我把剛才看見的情況跟天宮柳詞說了一遍。天宮柳詞歎了一口氣拉住我的手說道:“看來我們兩個今天的臉時丟大了,明明有邪祟,卻......”
天宮柳詞突然語塞,歎了一口氣,我示意他不要著急,突然我靈光一現,轉頭對天宮柳詞說道:“讓我試試。”

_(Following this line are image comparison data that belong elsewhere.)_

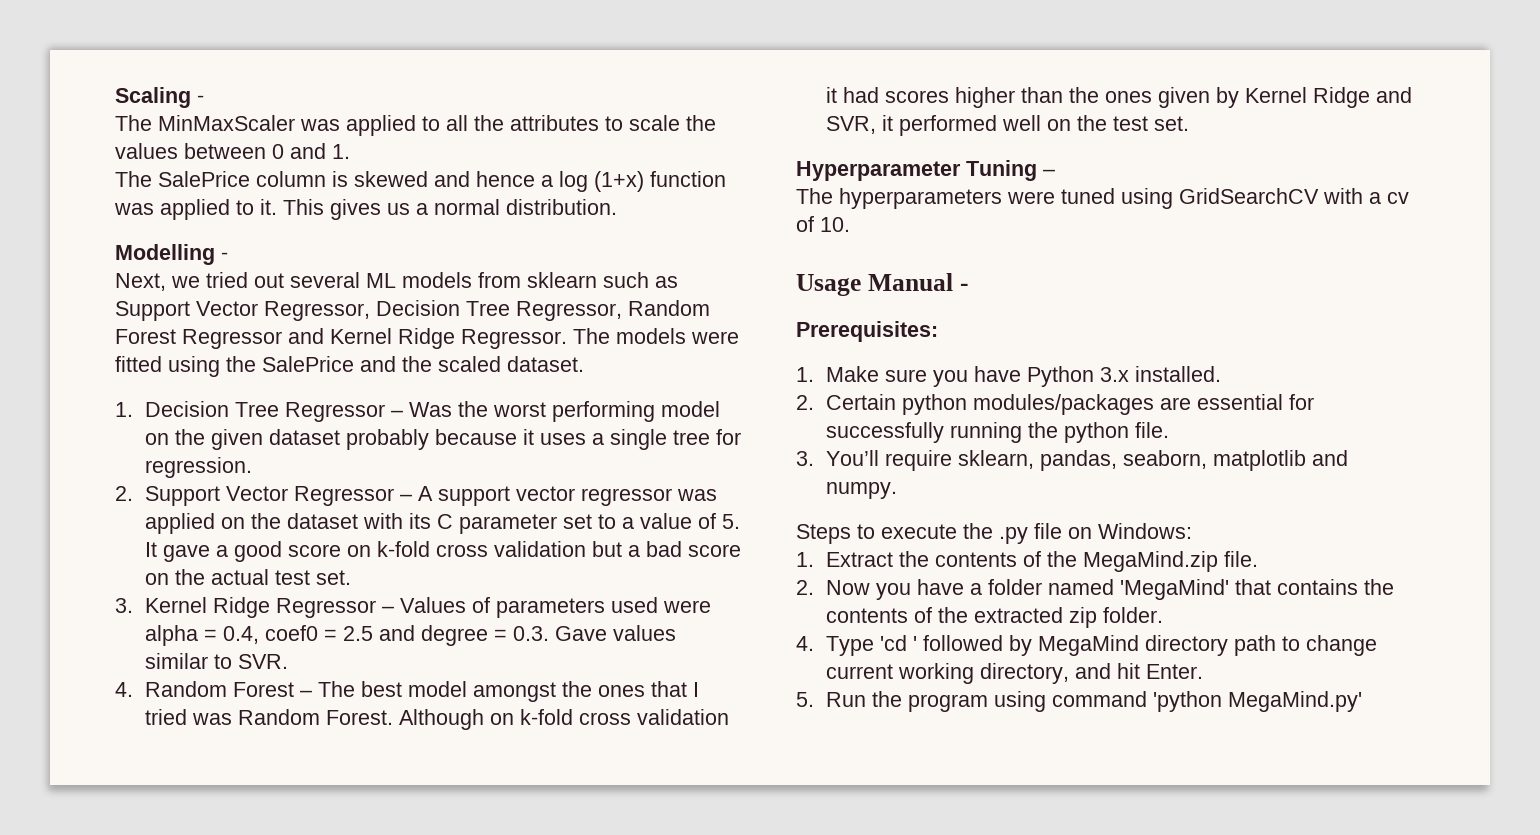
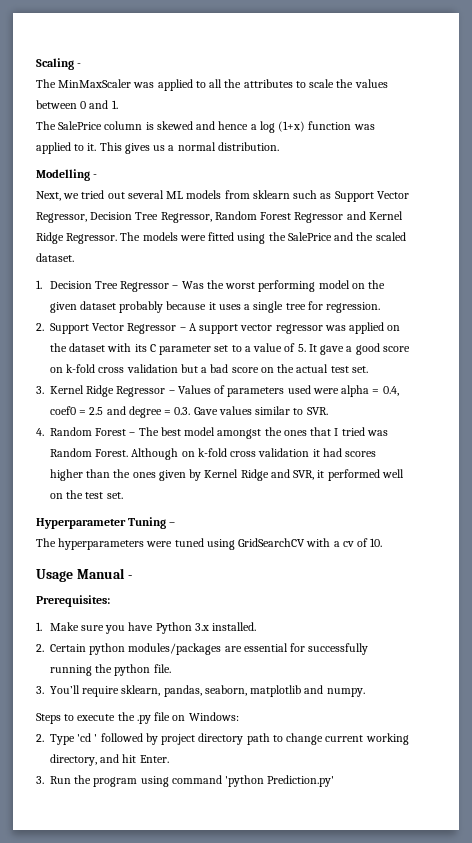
- 1. Extract the contents of the MegaMind.zip file.
- 2. Now you have a folder named 'MegaMind' that contains the contents of the extracted zip folder.
- 4. Type 'cd ' followed by MegaMind directory path to change current working directory, and hit Enter.
+ 2. Type 'cd ' followed by project directory path to change current working directory, and hit Enter.
- 5. Run the program using command 'python MegaMind.py'
+ 3. Run the program using command 'python Prediction.py'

現如今就是死馬當活馬醫,天宮柳詞指定同意,但還是在我動手的時候說了一句。
“救不過來可以,但是別是你最後擔的責任。”
我知道老頭子是為我好,於是點了點頭說道:“嗯恩,我會注意的。”
見我要動手,蘇奎走了過來說道:“帶去乘警的車廂吧!繼續在這樣下去,影響多不好。”
我點了點頭,非常讚同蘇奎的說法,現在網絡這麽發達,如果要是誰錄像發到網上去,指不定鬧出什麽亂子來。

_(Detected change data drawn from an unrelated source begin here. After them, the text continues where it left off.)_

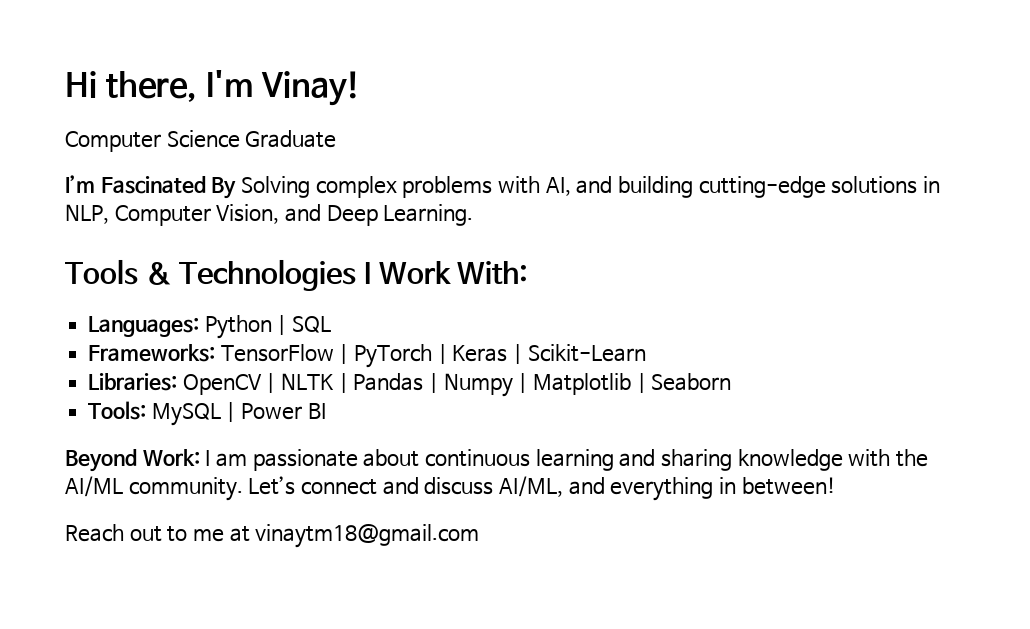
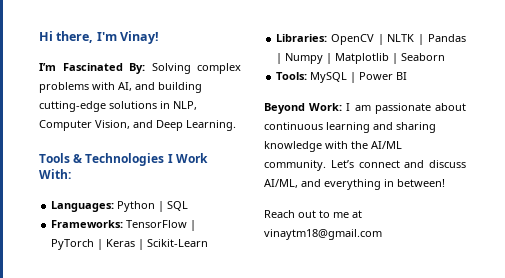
- Computer Science Graduate
- I’m Fascinated By Solving complex problems with AI, and building cutting-edge solutions in NLP, Computer Vision, and Deep Learning.
+ I’m Fascinated By: Solving complex problems with AI, and building cutting-edge solutions in NLP, Computer Vision, and Deep Learning.

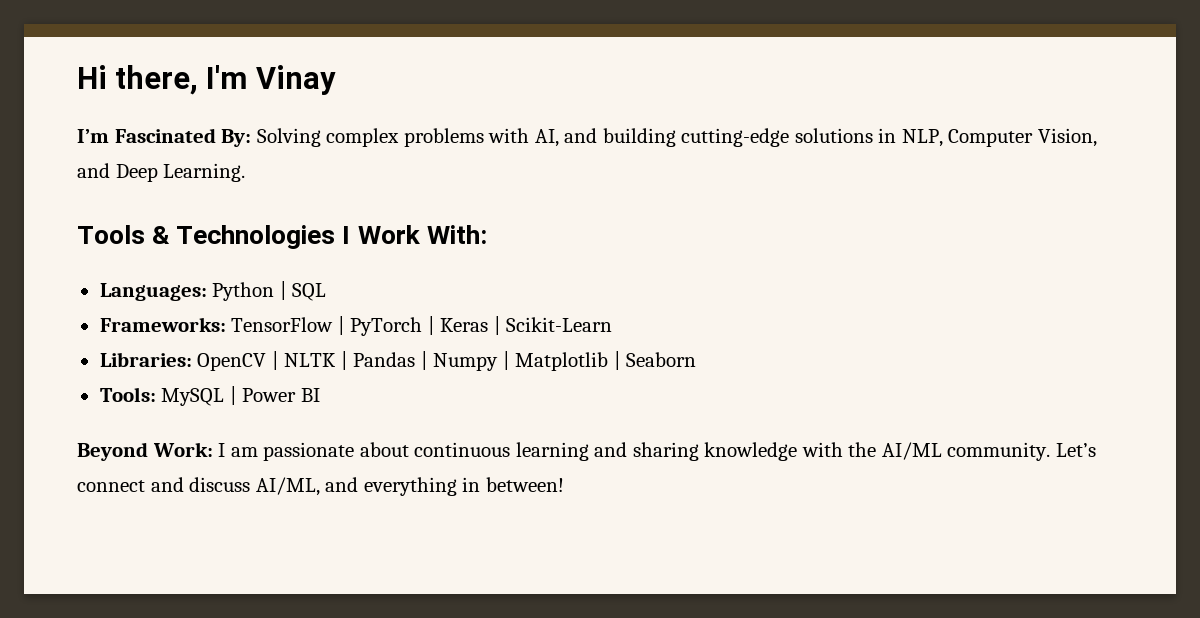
- Hi there, I'm Vinay!
+ Hi there, I'm Vinay
- Reach out to me at vinaytm18@gmail.com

不一會乘警拿著一副簡易的擔架,對著周圍乘客撒謊說道:“這位病人可能是患了間歇性癲癇,大家不必驚慌。不傳染的。”
車廂內的乘客這才稍稍安心。
我急匆匆的跟在後麵,到了沒人的車廂後,我讓大家先離開,隻有天宮柳詞一個人留了下來,天宮柳詞老前輩可能害怕我一個人處理不了,於是跟在我的身邊。
我先是將女子平坦的放在地上,緊接著又用驅邪符圍繞女子的身體輪廓貼在四周。做完準備工作,我拿出一柄銅錢劍,我這是要使用祖傳的靈錢劍。用靈劍刺穴的方法逼出鬼邪。

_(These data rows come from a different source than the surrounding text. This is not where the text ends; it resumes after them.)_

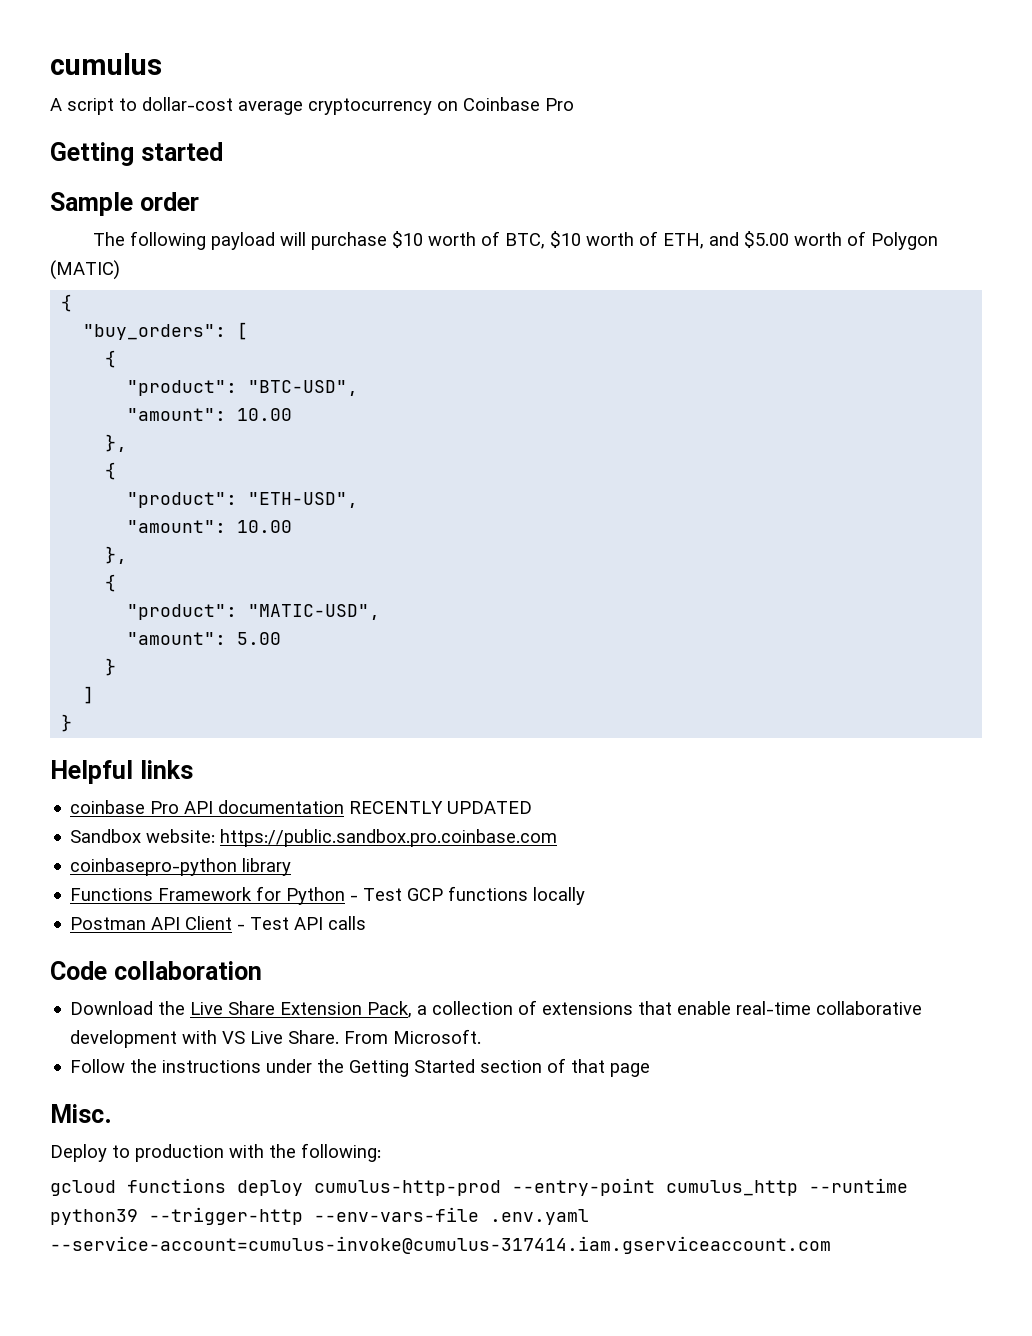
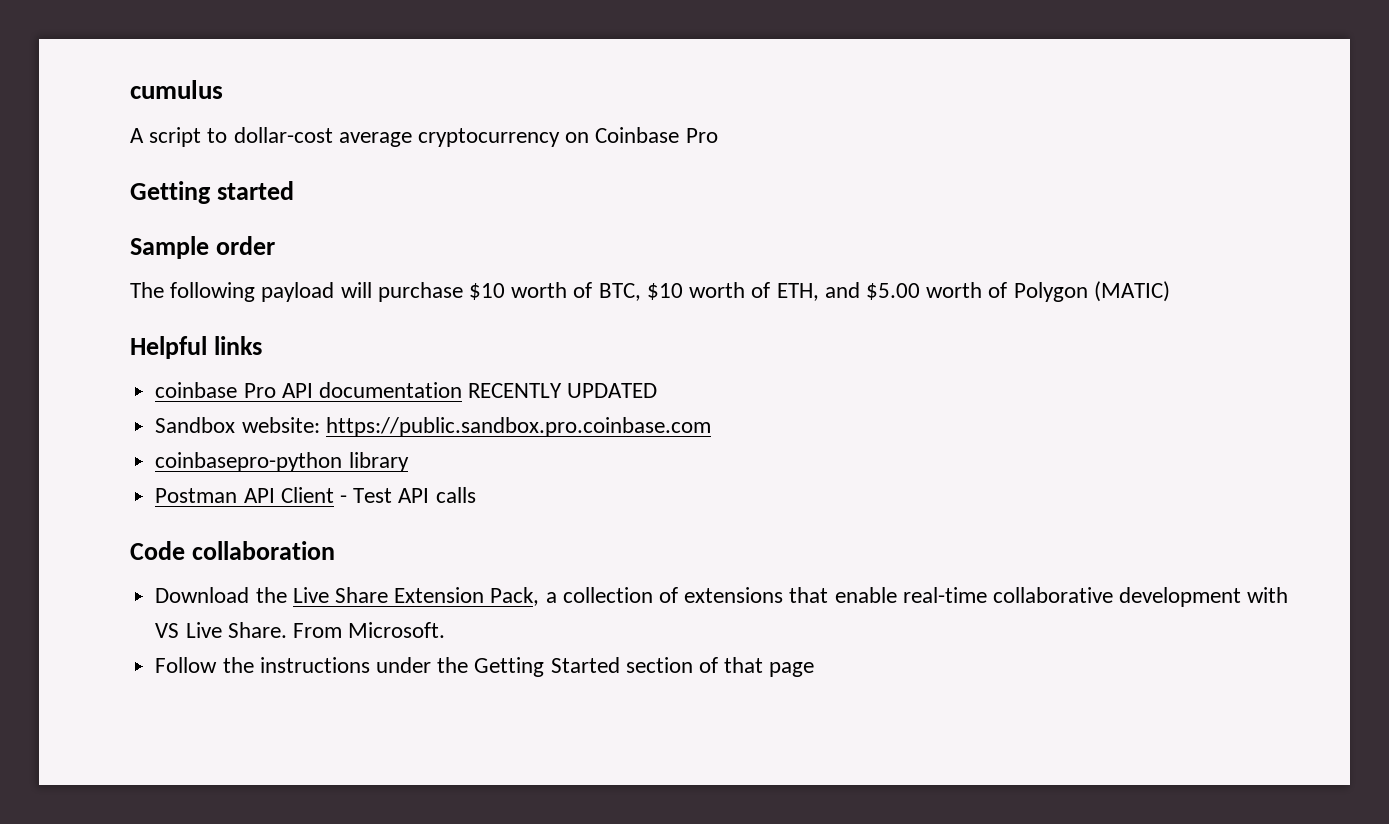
  The following payload will purchase $10 worth of BTC, $10 worth of ETH, and $5.00 worth of Polygon (MATIC)
- {
- "buy_orders": [
- {
- "product": "BTC-USD",
- "amount": 10.00
- },
- {
- "product": "ETH-USD",
- "amount": 10.00
- },
- {
- "product": "MATIC-USD",
- "amount": 5.00
- }
- ]
- }
- Functions Framework for Python - Test GCP functions locally
- Misc.
- Deploy to production with the following:
- gcloud functions deploy cumulus-http-prod --entry-point cumulus_http --runtime python39 --trigger-http --env-vars-file .env.yaml --service-account=cumulus-invoke@cumulus-317414.iam.gserviceaccount.com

我拿著銅錢劍,腳下踏罡布鬥,手中揮舞著銅錢劍,嘴裏念咒。
“金木生,萬象長;百穢寂,冤魂喪;賜福天官,邪祟盡藏。吾奉北方紫薇大帝赦令——急急如敕令”
隨著嘴裏的嘟囔聲音完畢,銅錢劍仿佛有了生命一般,我對著銅錢劍施咒,銅錢劍緩緩的漂浮在空中。